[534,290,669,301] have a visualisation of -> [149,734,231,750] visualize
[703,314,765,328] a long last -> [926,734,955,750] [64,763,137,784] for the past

...

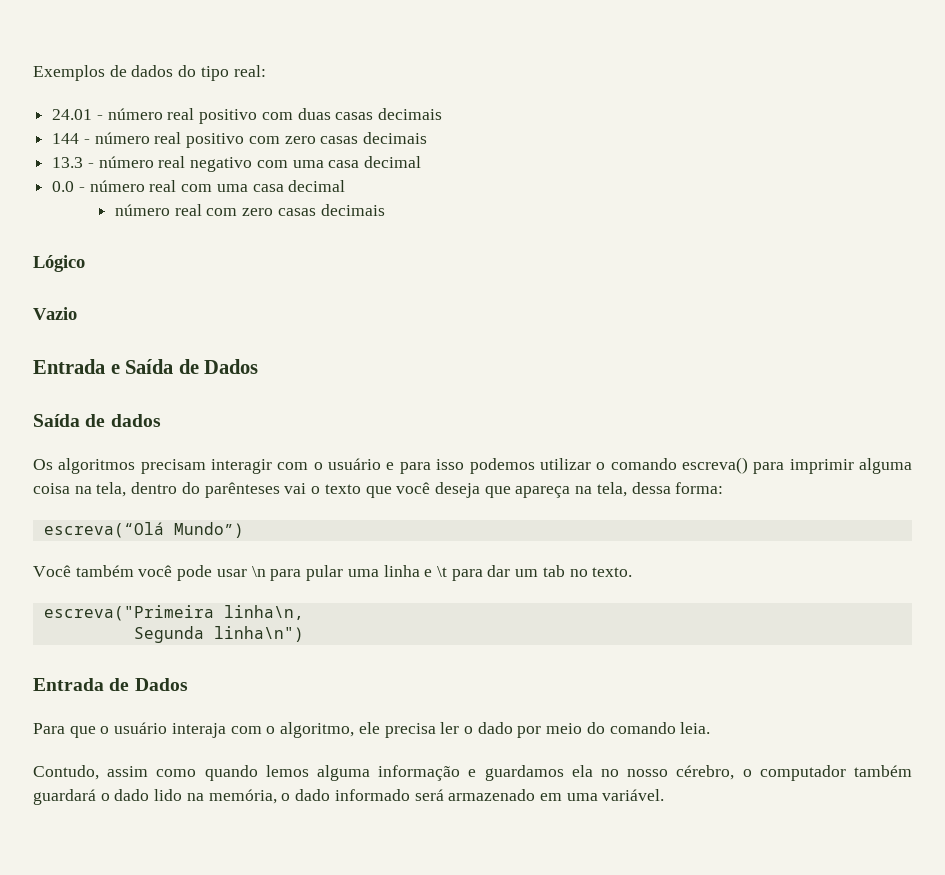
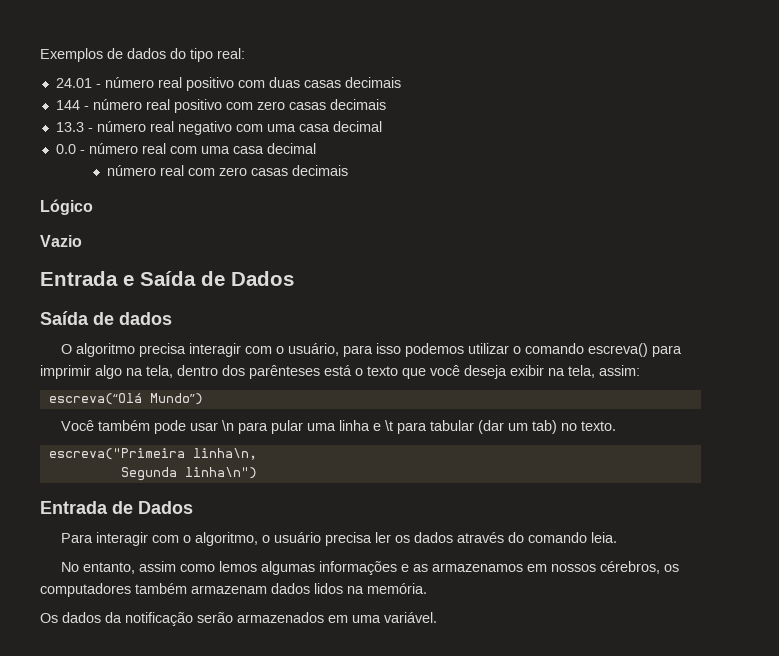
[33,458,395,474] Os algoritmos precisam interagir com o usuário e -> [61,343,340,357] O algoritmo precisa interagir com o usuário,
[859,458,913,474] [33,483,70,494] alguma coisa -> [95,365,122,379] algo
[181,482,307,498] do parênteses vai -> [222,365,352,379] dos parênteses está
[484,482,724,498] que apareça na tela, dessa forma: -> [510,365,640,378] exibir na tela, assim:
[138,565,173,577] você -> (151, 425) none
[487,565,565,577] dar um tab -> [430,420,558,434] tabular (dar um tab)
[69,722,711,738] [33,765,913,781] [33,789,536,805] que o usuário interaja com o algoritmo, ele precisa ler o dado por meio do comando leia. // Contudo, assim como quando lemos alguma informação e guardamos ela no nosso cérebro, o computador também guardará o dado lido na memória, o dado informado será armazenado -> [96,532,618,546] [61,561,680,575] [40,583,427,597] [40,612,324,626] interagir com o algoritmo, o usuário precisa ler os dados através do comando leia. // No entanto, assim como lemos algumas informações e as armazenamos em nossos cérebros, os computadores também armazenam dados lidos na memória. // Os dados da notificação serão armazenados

• _Your task_: Please reproduce, exactly as they appear above, the lines from the line containing "[484,482,724,498] que apareça" up to and including the line containing "[487,565,565,577] dar um".

• _Result_:
[484,482,724,498] que apareça na tela, dessa forma: -> [510,365,640,378] exibir na tela, assim:
[138,565,173,577] você -> (151, 425) none
[487,565,565,577] dar um tab -> [430,420,558,434] tabular (dar um tab)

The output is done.